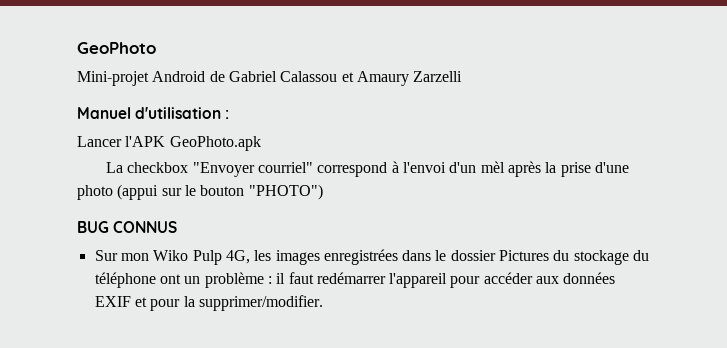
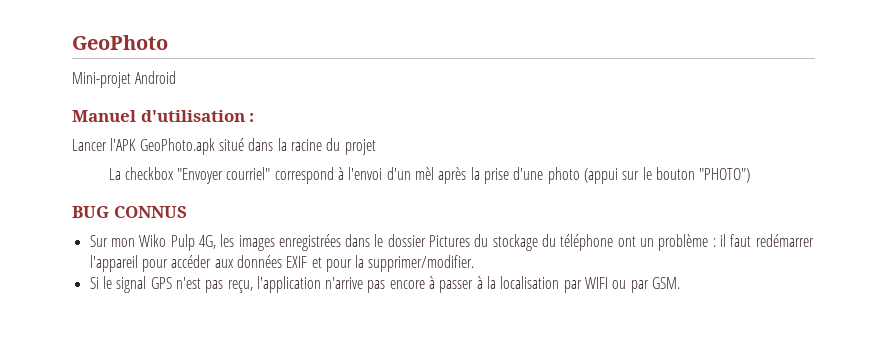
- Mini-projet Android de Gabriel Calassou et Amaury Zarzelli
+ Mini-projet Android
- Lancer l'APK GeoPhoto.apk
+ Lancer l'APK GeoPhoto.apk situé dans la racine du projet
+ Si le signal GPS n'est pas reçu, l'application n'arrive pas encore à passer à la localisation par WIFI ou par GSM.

--

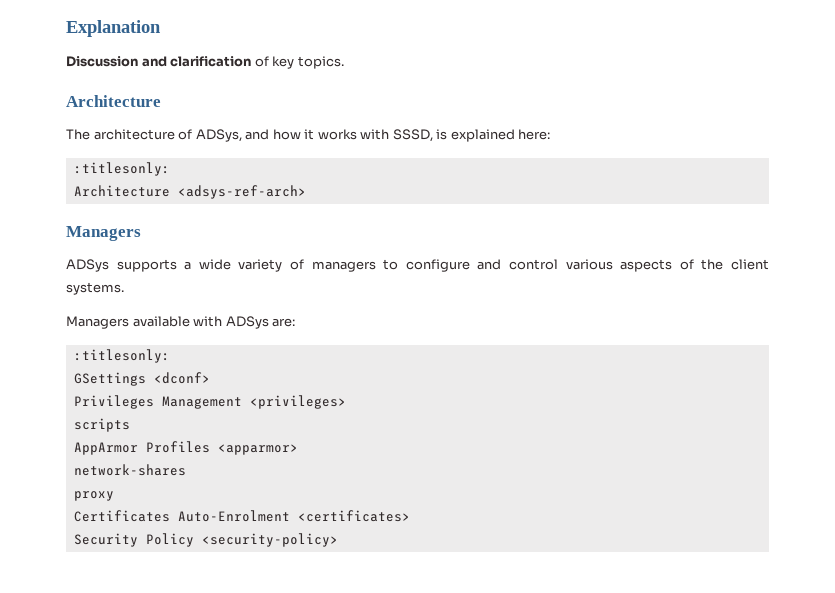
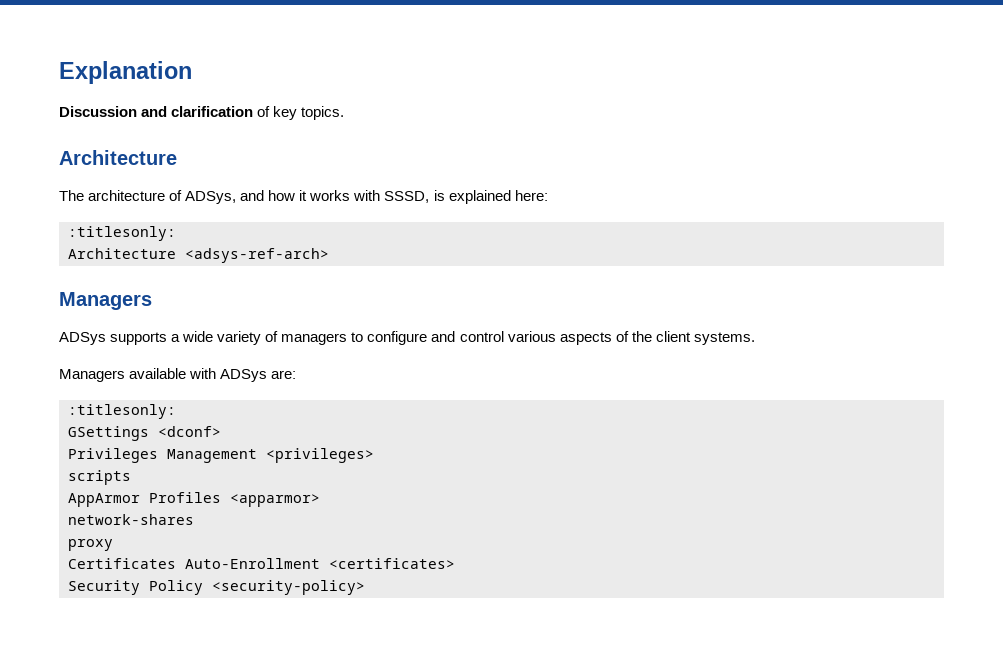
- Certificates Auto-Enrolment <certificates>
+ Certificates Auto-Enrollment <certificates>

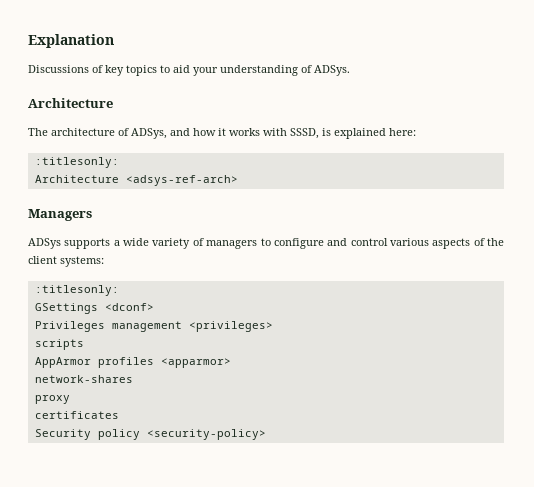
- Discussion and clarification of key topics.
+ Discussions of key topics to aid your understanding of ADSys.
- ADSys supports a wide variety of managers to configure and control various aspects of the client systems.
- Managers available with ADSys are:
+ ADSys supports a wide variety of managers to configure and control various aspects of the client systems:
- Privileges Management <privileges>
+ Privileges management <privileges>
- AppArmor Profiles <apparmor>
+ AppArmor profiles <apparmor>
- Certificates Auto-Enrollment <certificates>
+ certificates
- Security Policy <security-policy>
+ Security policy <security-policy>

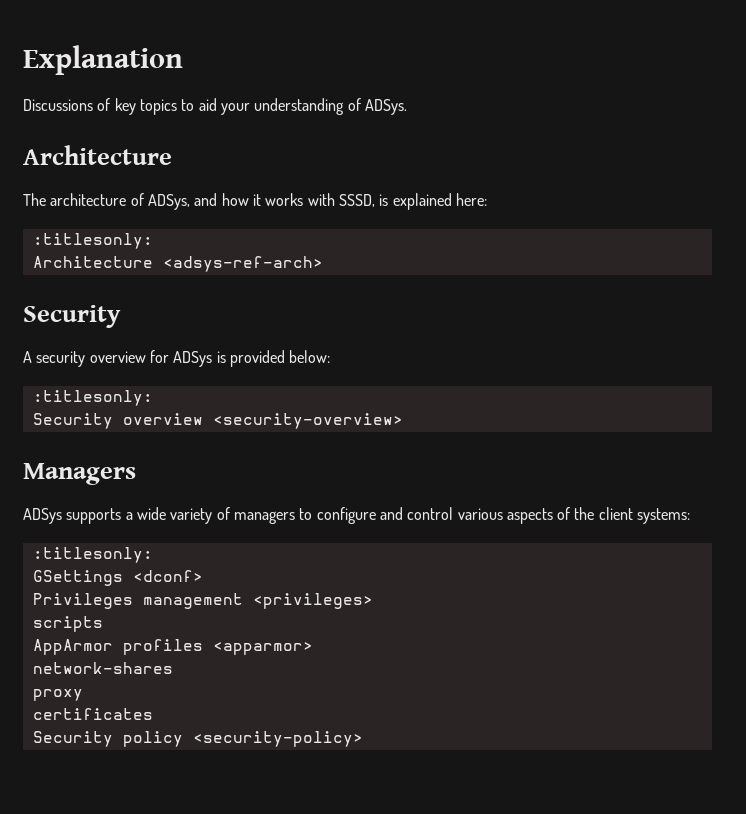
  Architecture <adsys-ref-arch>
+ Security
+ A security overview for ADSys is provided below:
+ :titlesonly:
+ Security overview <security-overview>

---

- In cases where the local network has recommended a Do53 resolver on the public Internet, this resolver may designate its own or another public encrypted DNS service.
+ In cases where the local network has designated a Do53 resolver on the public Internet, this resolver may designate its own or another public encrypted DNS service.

**To do**
Restate word for word the lines of the data above, starting at the line containing "- Mini-projet Android" and ending at the line containing "ou par GSM.", both included, and nothing more.

**Output of the task**
- Mini-projet Android de Gabriel Calassou et Amaury Zarzelli
+ Mini-projet Android
- Lancer l'APK GeoPhoto.apk
+ Lancer l'APK GeoPhoto.apk situé dans la racine du projet
+ Si le signal GPS n'est pas reçu, l'application n'arrive pas encore à passer à la localisation par WIFI ou par GSM.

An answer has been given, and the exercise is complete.